(Change detection data)
——

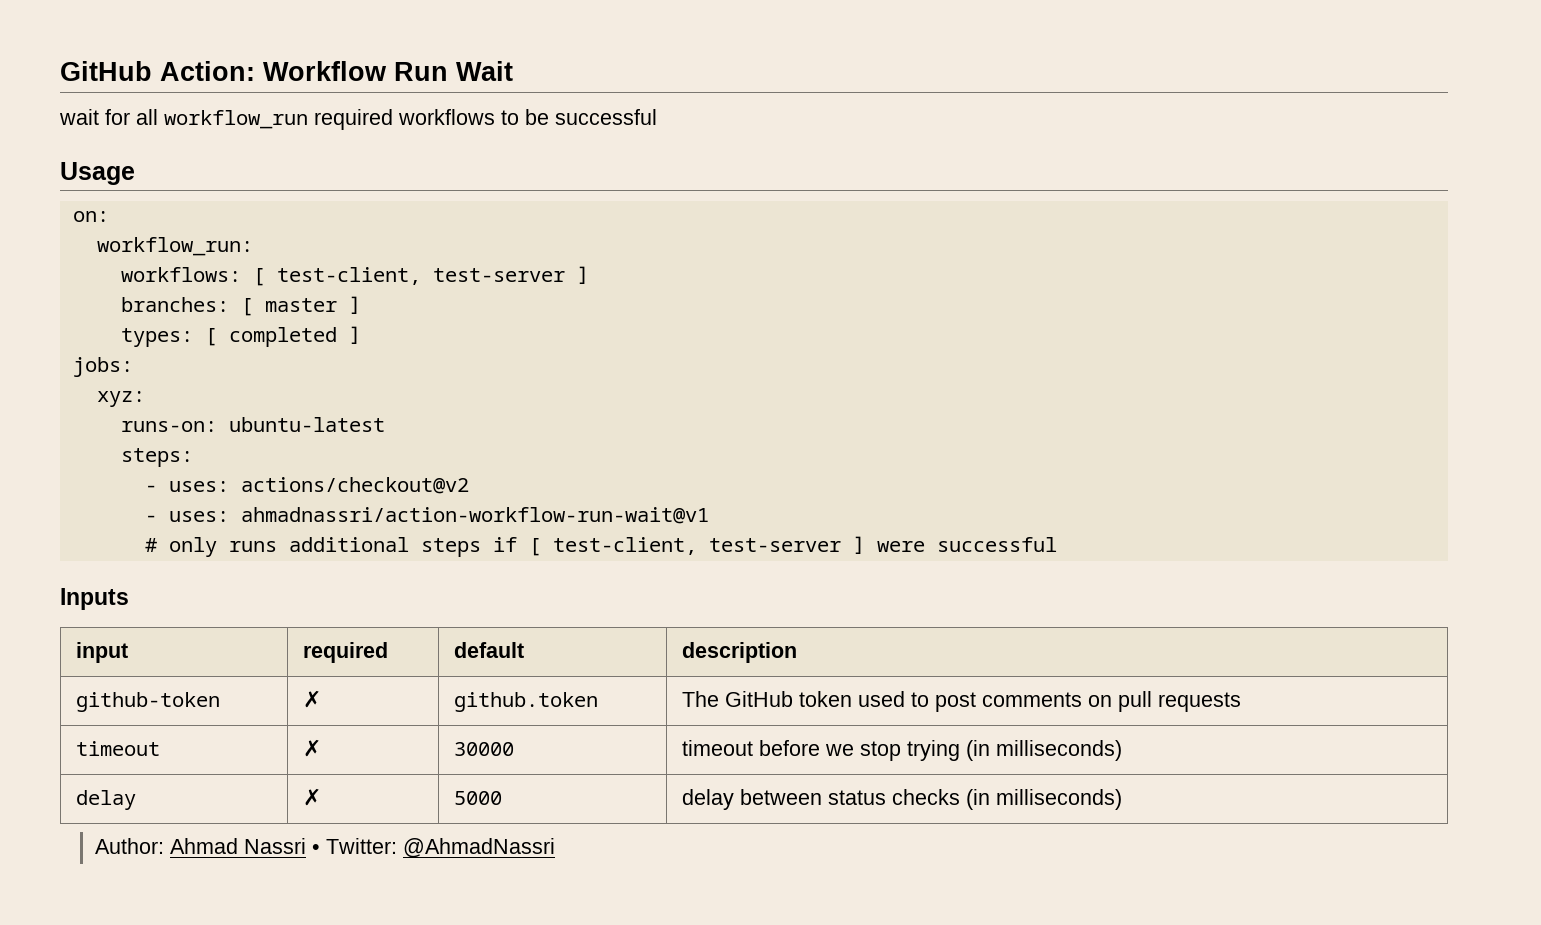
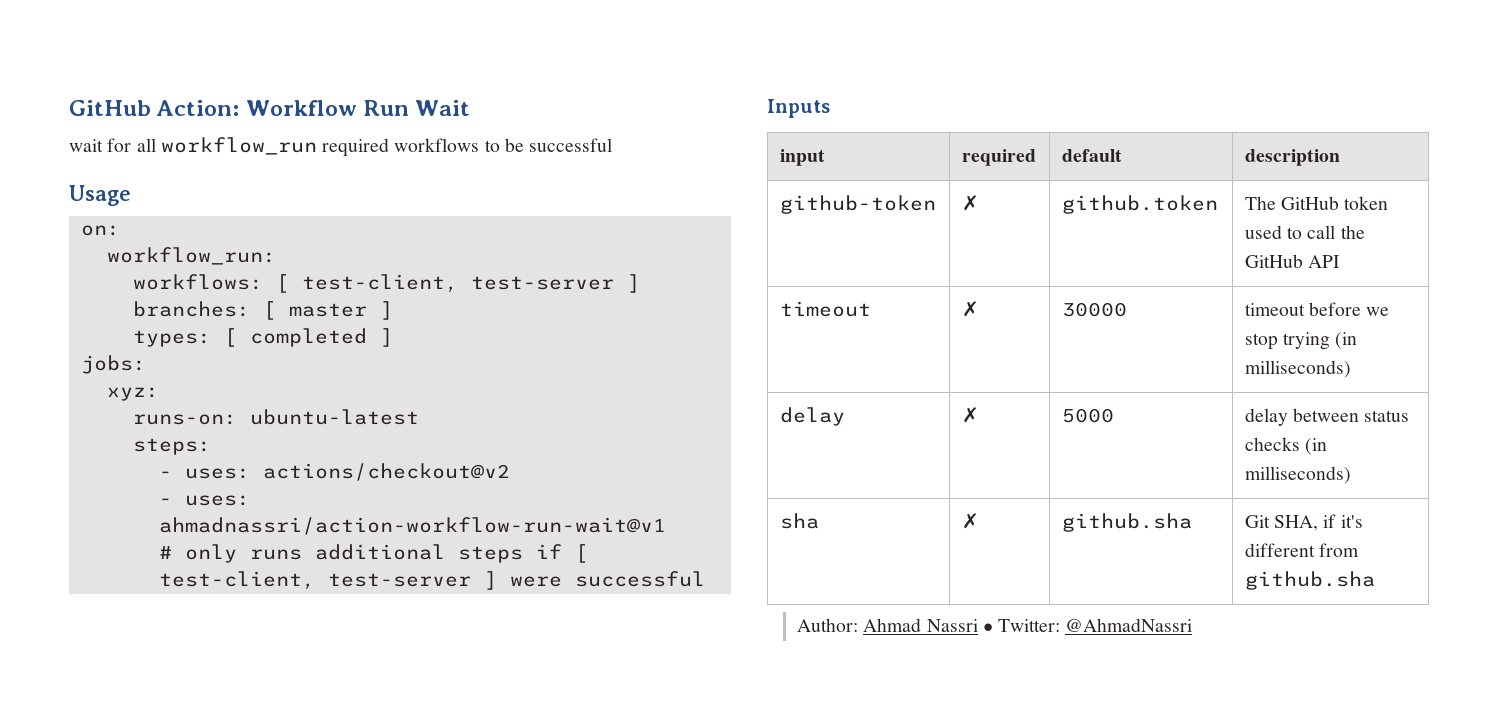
[934,691,1241,712] post comments on pull requests -> [1307,225,1365,239] [1244,254,1340,268] call the GitHub API
(1122, 799) none -> [779,513,819,529] [961,513,979,529] [1061,513,1192,532] [1244,514,1363,531] [1244,543,1359,557] [1244,571,1375,590] // sha | ✗ | github.sha | Git SHA, if it's different from github.sha

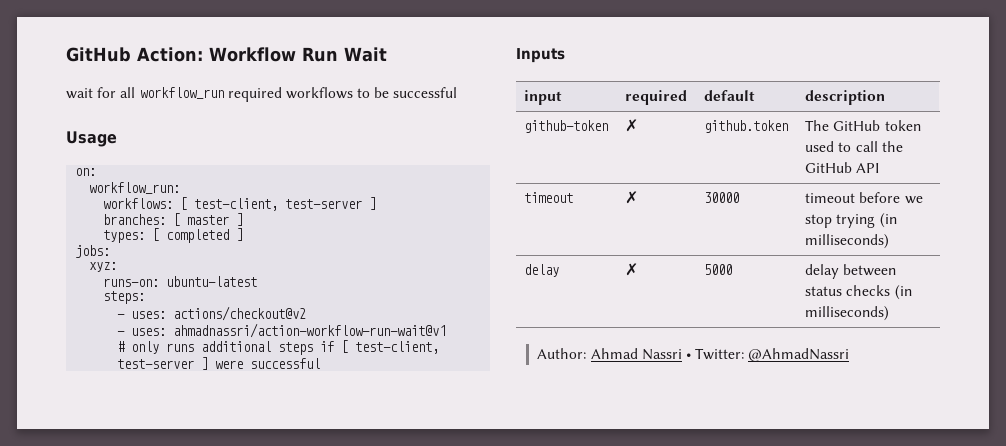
[779,513,819,529] [961,513,979,529] [1061,513,1192,532] [1244,514,1363,531] [1244,543,1359,557] [1244,571,1375,590] // sha | ✗ | github.sha | Git SHA, if it's different from github.sha -> (890, 313) none

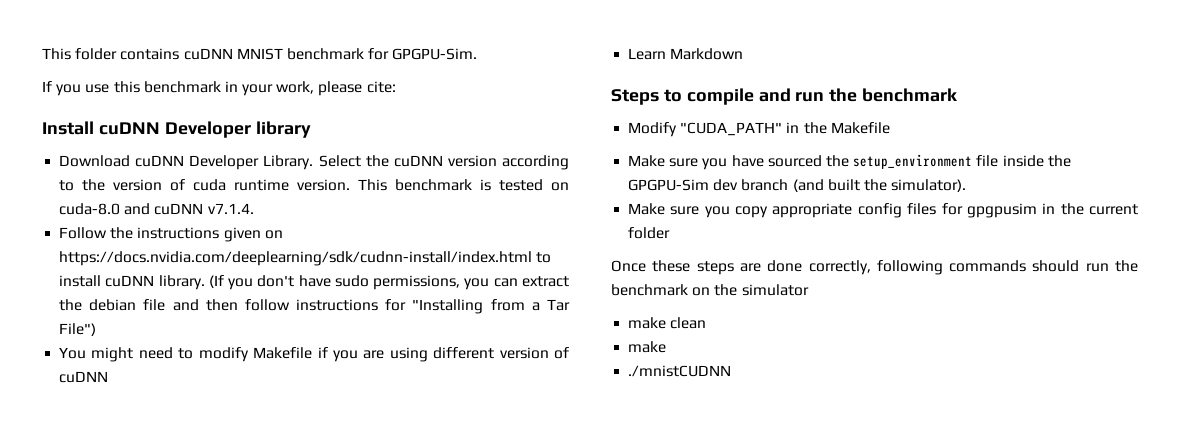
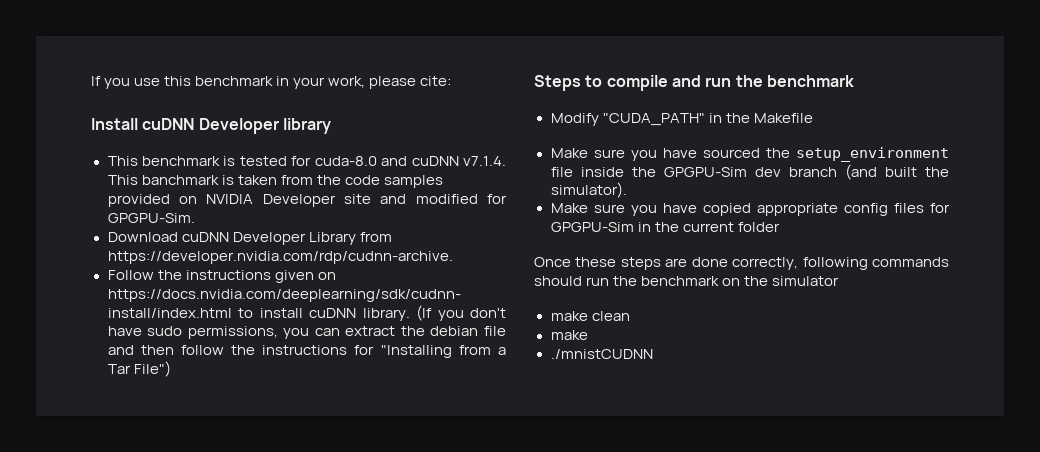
[42,48,478,60] This folder contains cuDNN MNIST benchmark for GPGPU-Sim. // -> (91, 81) none
[59,155,569,170] [59,179,351,191] Download cuDNN Developer Library. Select the cuDNN version according to the version of cuda runtime version. -> (331, 126) none
[551,182,569,191] on -> [291,156,312,166] for
(254, 208) none -> [107,175,443,188] [107,194,507,207] [107,213,195,223] [107,232,392,245] [107,251,453,264] This banchmark is taken from the code samples provided on NVIDIA Developer site and modified for GPGPU-Sim. // Download cuDNN Developer Library from https://developer.nvidia.com/rdp/cudnn-archive.
(290, 305) none -> [231,345,256,355] the
[59,347,570,362] [59,371,109,383] [628,48,744,60] // You might need to modify Makefile if you are using different version of cuDNN // Learn Markdown -> (171, 369) none
[735,206,769,218] copy -> [662,203,751,216] have copied
[966,203,1037,218] gpgpusim -> [550,222,634,232] GPGPU-Sim

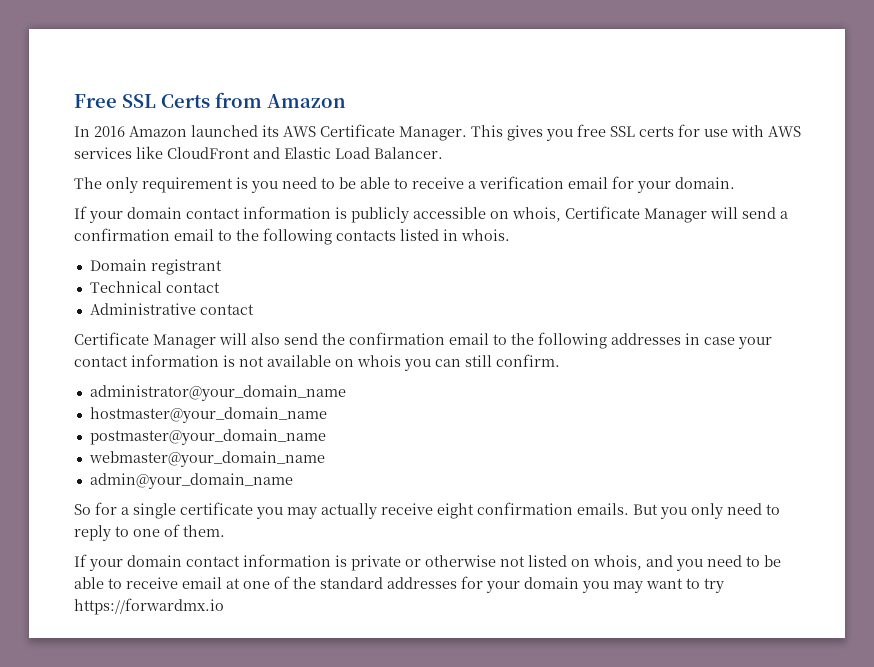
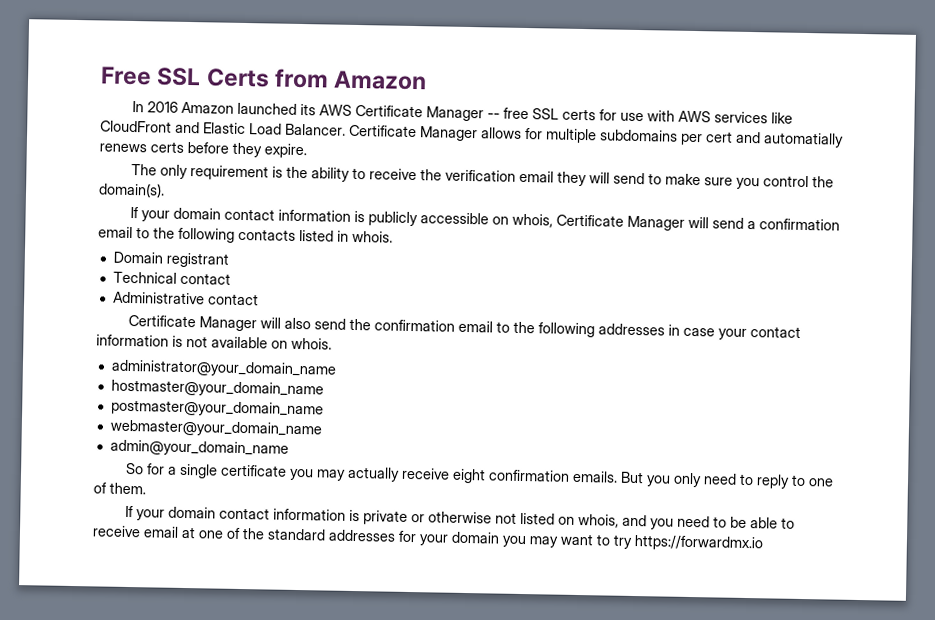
[399,125,573,141] Manager. This gives you -> [426,106,501,122] Manager --
(443, 153) none -> [349,124,844,148] [99,141,307,159] Certificate Manager allows for multiple subdomains per cert and automatially renews certs before they expire.
[251,177,476,193] you need to be able to receive a -> [286,166,443,182] the ability to receive the
[612,176,735,193] for your domain. -> [557,171,835,190] [98,182,165,198] they will send to make sure you control the domain(s).
[357,354,560,371] whois you can still confirm. -> [291,337,332,350] whois.

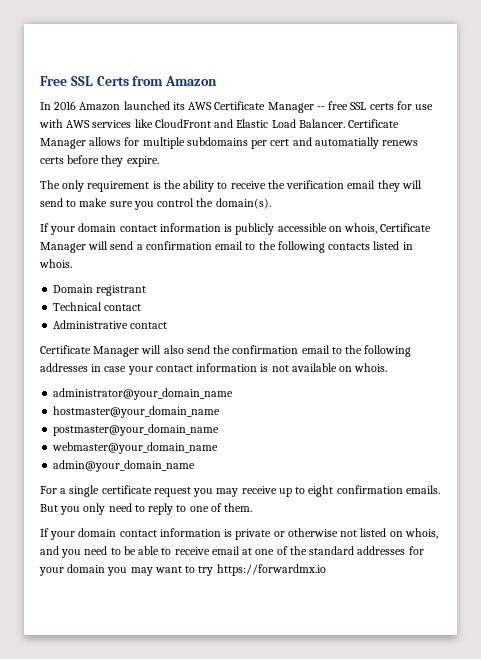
[126,462,166,475] So for -> [40,486,57,494] For
[289,466,451,482] you may actually receive -> [153,486,306,497] request you may receive up to

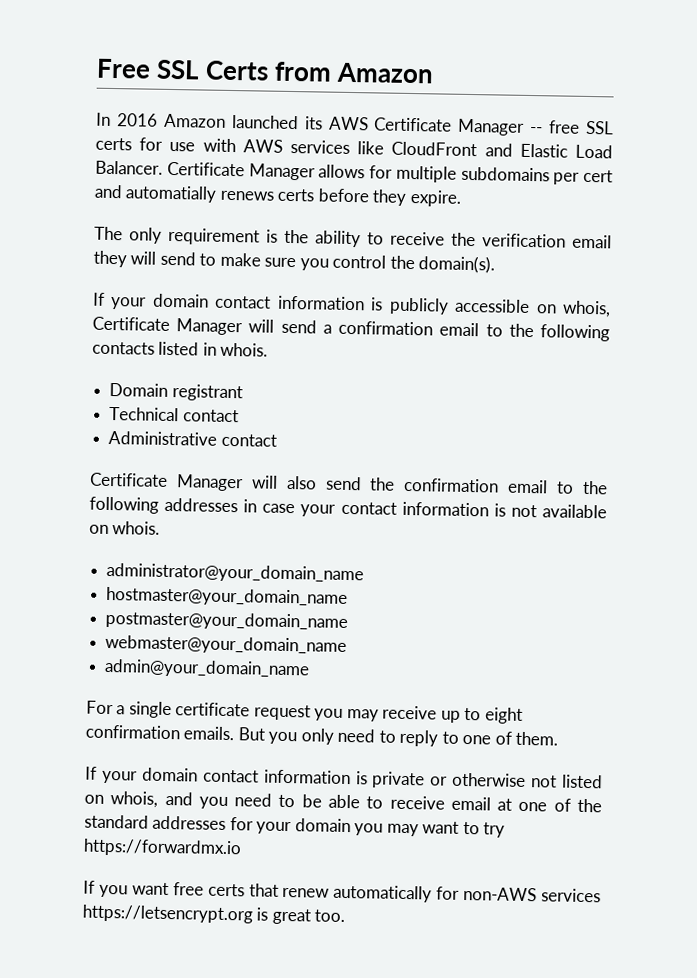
(326, 570) none -> [83,880,601,903] [82,904,346,925] // If you want free certs that renew automatically for non-AWS services https://letsencrypt.org is great too.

——

Using the entries above, return exactly the lines from the line with "[59,155,569,170] [59,179,351,191] Download" to the line with "[59,347,570,362] [59,371,109,383] [628,48,744,60]", counting both of those lines.

[59,155,569,170] [59,179,351,191] Download cuDNN Developer Library. Select the cuDNN version according to the version of cuda runtime version. -> (331, 126) none
[551,182,569,191] on -> [291,156,312,166] for
(254, 208) none -> [107,175,443,188] [107,194,507,207] [107,213,195,223] [107,232,392,245] [107,251,453,264] This banchmark is taken from the code samples provided on NVIDIA Developer site and modified for GPGPU-Sim. // Download cuDNN Developer Library from https://developer.nvidia.com/rdp/cudnn-archive.
(290, 305) none -> [231,345,256,355] the
[59,347,570,362] [59,371,109,383] [628,48,744,60] // You might need to modify Makefile if you are using different version of cuDNN // Learn Markdown -> (171, 369) none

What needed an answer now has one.